Records from a data collection:
= = = = = = =

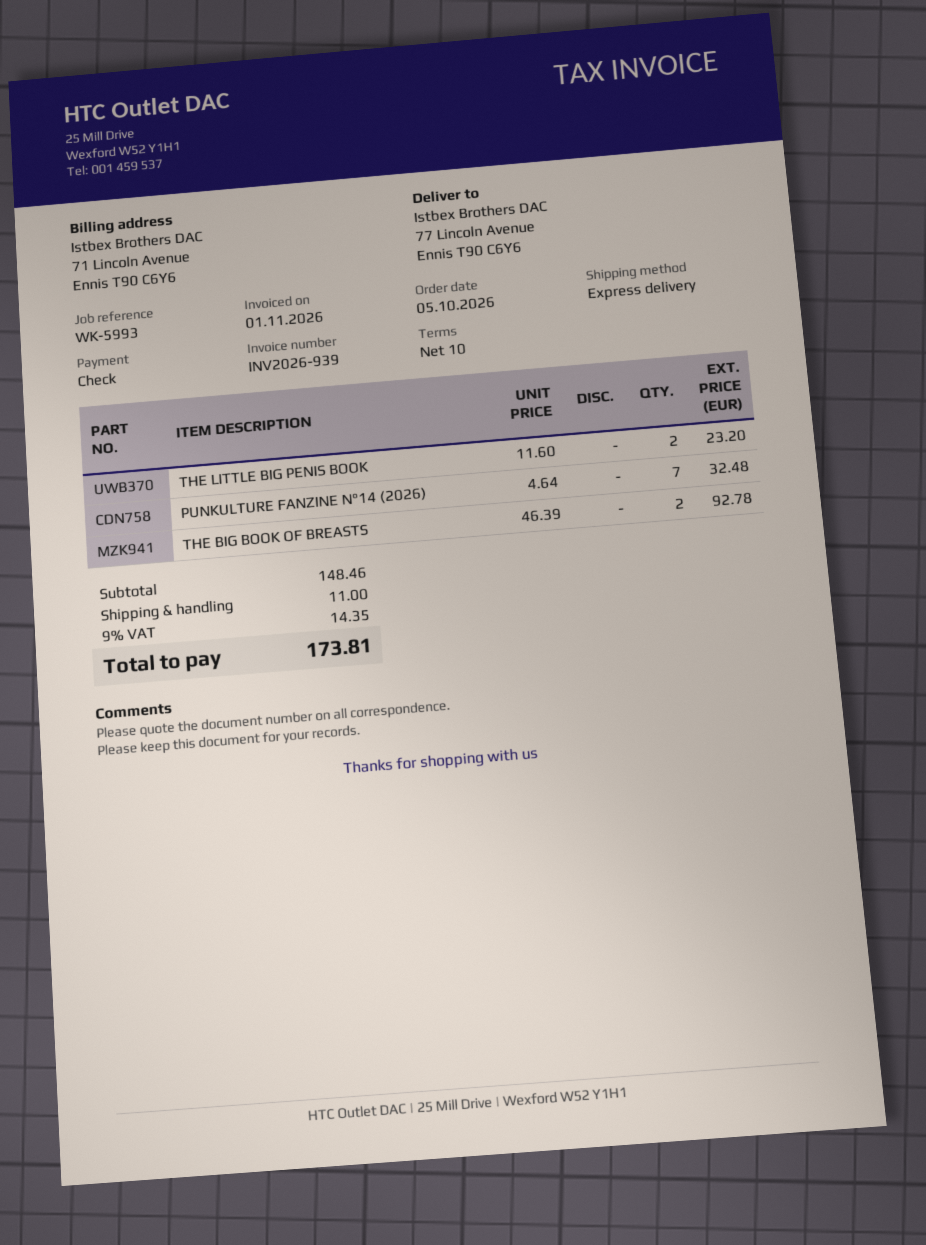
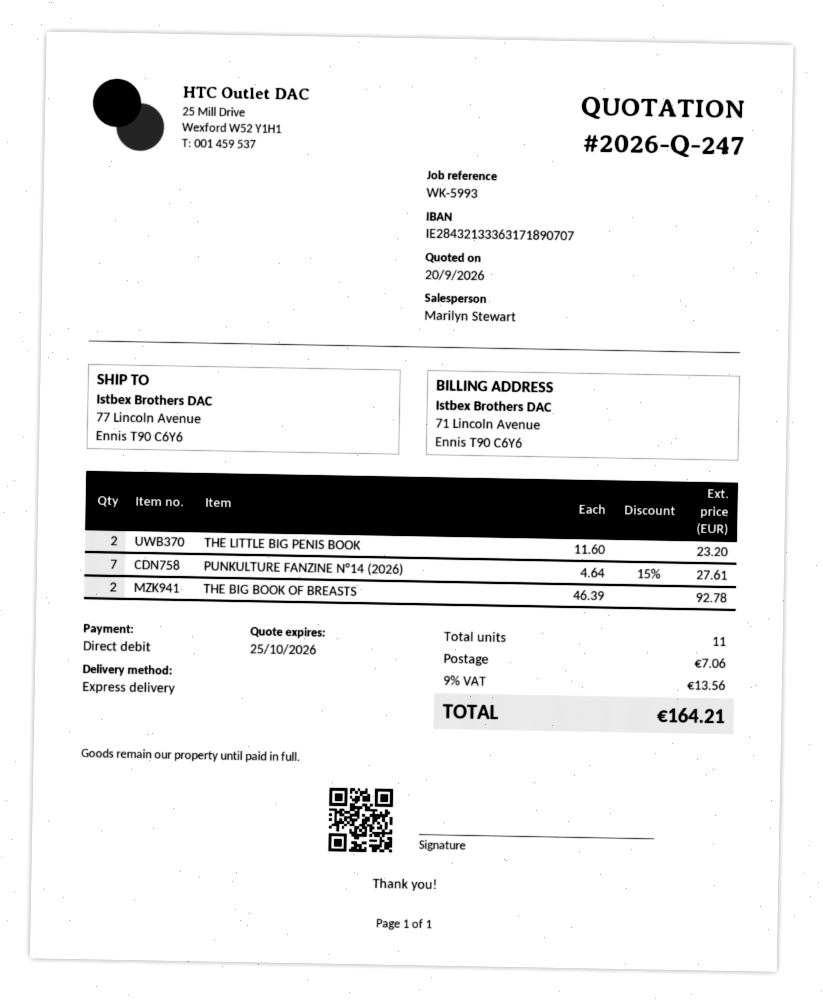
payment method: cheque -> direct debit
PUNKULTURE FANZINE N°14 (2026): 7 x 4.64 = 32.48 -> 7 x 4.64 - 15% = 27.61
shipping: 11.00 -> 7.06
tax: 9% = 14.35 -> 9% = 13.56
total: 173.81 -> 164.21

= = = = = = =

**PROBLEM TO WORK ON:** Pictures aside, repeat each entry in full and without change.

**OUTPUT OF THE TASK:**
payment method: cheque -> direct debit
PUNKULTURE FANZINE N°14 (2026): 7 x 4.64 = 32.48 -> 7 x 4.64 - 15% = 27.61
shipping: 11.00 -> 7.06
tax: 9% = 14.35 -> 9% = 13.56
total: 173.81 -> 164.21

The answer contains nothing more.